REQUIREMENT: Please restate word for word the lines of the entries below from the one with "140px; text-align: left;" to the one with "center; border-radius: 15px;", inclusive, and leave out every picture.

DATA FOR THE TASK:
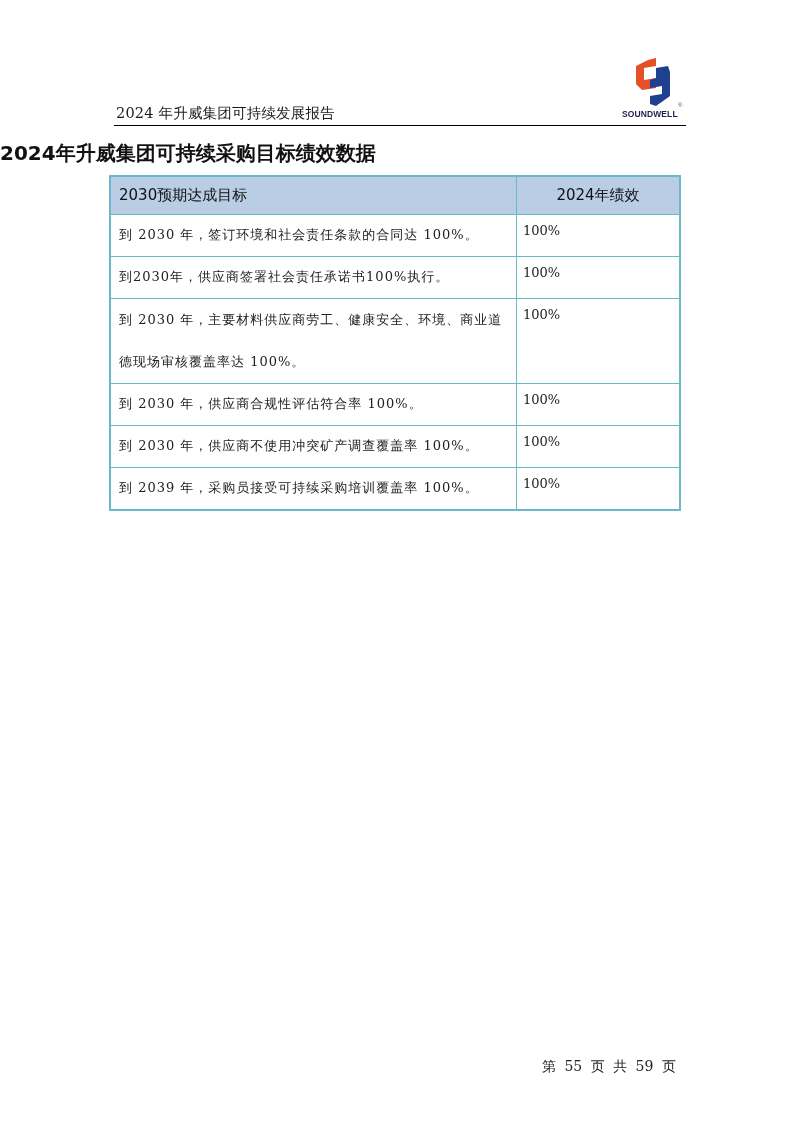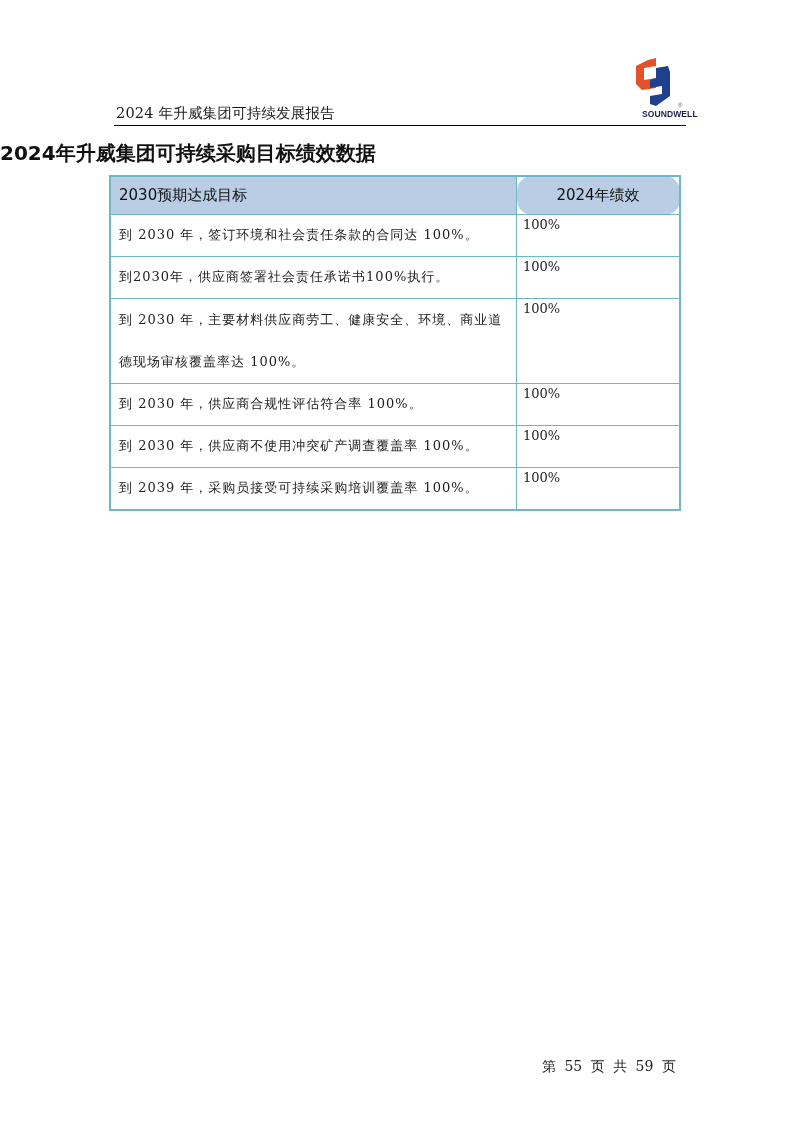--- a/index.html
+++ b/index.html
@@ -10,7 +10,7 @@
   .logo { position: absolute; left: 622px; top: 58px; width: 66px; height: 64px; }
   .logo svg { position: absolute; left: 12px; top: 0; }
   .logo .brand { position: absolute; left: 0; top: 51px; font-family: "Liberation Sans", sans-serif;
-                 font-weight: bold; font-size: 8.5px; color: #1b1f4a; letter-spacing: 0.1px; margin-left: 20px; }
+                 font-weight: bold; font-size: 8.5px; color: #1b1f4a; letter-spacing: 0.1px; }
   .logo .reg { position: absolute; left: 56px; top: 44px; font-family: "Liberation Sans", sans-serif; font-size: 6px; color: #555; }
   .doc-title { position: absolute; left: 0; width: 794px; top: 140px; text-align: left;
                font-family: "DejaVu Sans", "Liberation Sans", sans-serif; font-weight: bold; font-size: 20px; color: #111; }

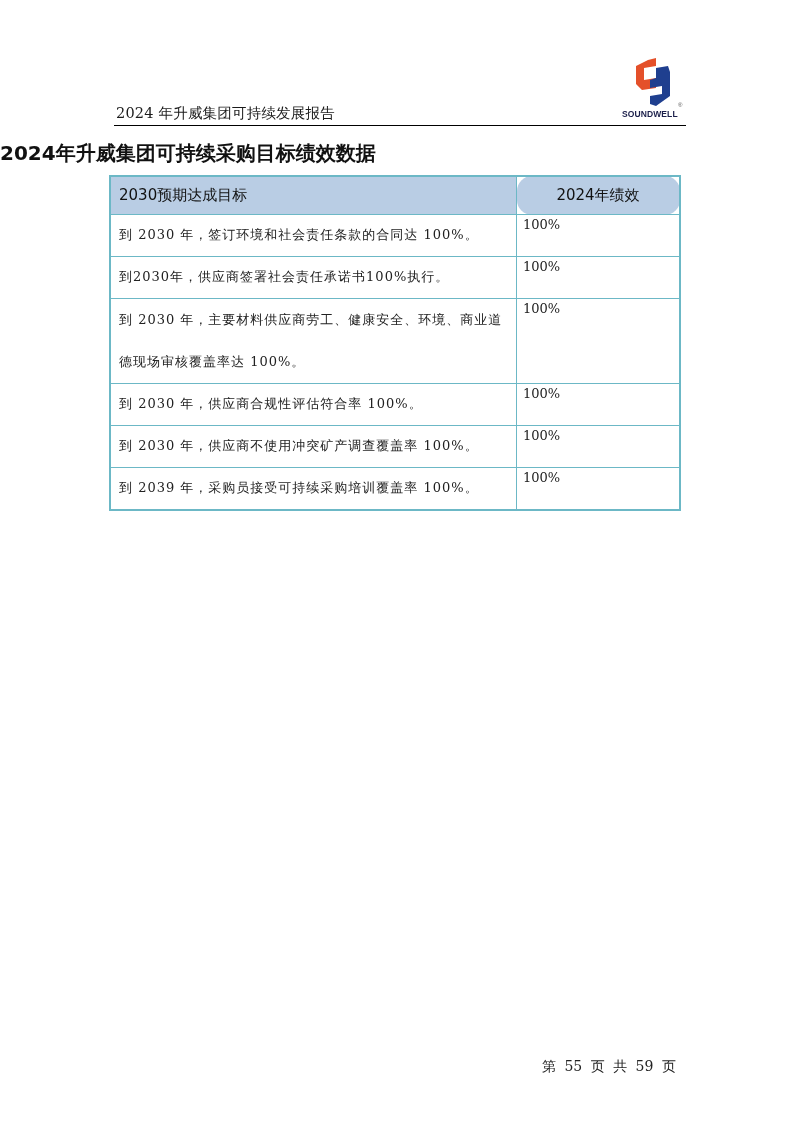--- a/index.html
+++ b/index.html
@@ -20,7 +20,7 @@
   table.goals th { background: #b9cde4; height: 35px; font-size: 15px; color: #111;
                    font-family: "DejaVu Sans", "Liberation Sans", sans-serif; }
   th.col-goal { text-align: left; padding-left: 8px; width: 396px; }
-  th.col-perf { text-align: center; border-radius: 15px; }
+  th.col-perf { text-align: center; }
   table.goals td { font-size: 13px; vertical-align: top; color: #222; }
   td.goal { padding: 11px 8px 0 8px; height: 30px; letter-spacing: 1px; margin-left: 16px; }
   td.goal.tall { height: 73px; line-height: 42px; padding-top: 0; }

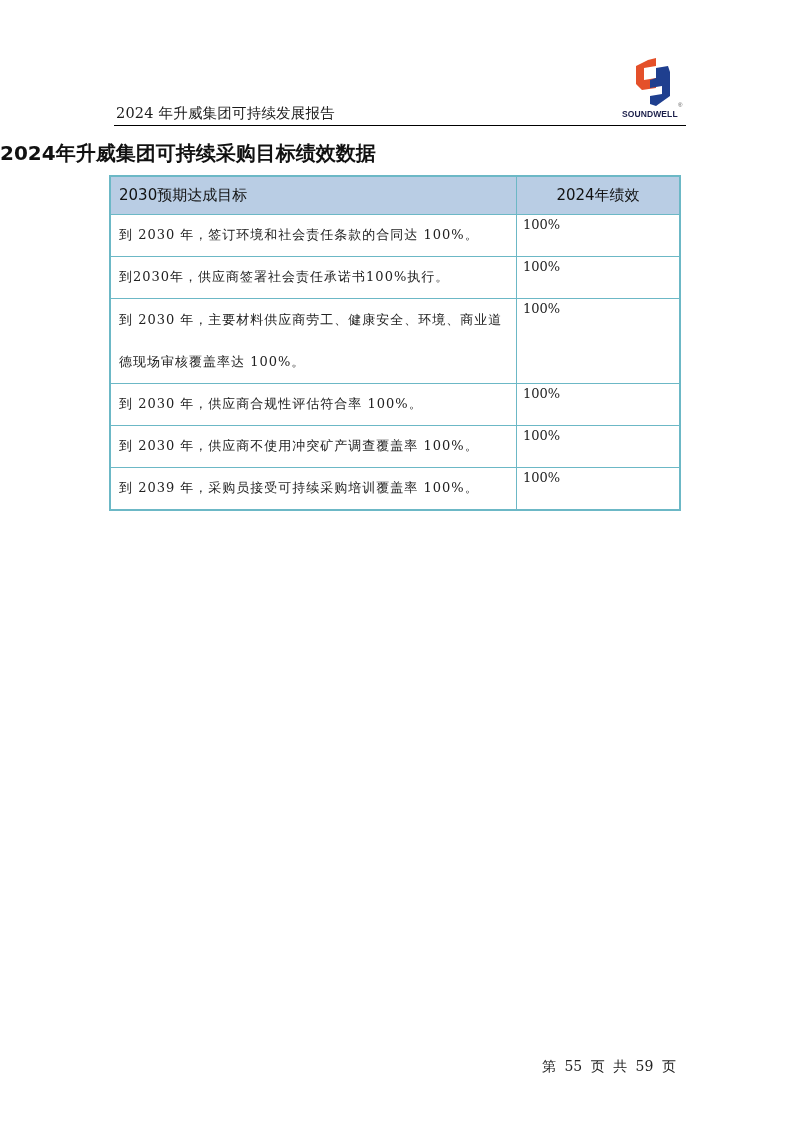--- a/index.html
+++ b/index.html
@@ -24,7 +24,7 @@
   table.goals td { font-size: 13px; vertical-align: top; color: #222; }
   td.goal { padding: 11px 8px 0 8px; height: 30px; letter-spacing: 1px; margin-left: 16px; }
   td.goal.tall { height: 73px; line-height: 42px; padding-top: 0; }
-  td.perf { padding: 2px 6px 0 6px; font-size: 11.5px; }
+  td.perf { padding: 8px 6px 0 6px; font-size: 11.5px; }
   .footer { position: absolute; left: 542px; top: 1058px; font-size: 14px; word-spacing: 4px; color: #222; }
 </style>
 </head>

RESULT FOR THIS EXERCISE:
   .doc-title { position: absolute; left: 0; width: 794px; top: 140px; text-align: left;
                font-family: "DejaVu Sans", "Liberation Sans", sans-serif; font-weight: bold; font-size: 20px; color: #111; }

--- a/index.html
+++ b/index.html
@@ -20,7 +20,7 @@
   table.goals th { background: #b9cde4; height: 35px; font-size: 15px; color: #111;
                    font-family: "DejaVu Sans", "Liberation Sans", sans-serif; }
   th.col-goal { text-align: left; padding-left: 8px; width: 396px; }
-  th.col-perf { text-align: center; border-radius: 15px; }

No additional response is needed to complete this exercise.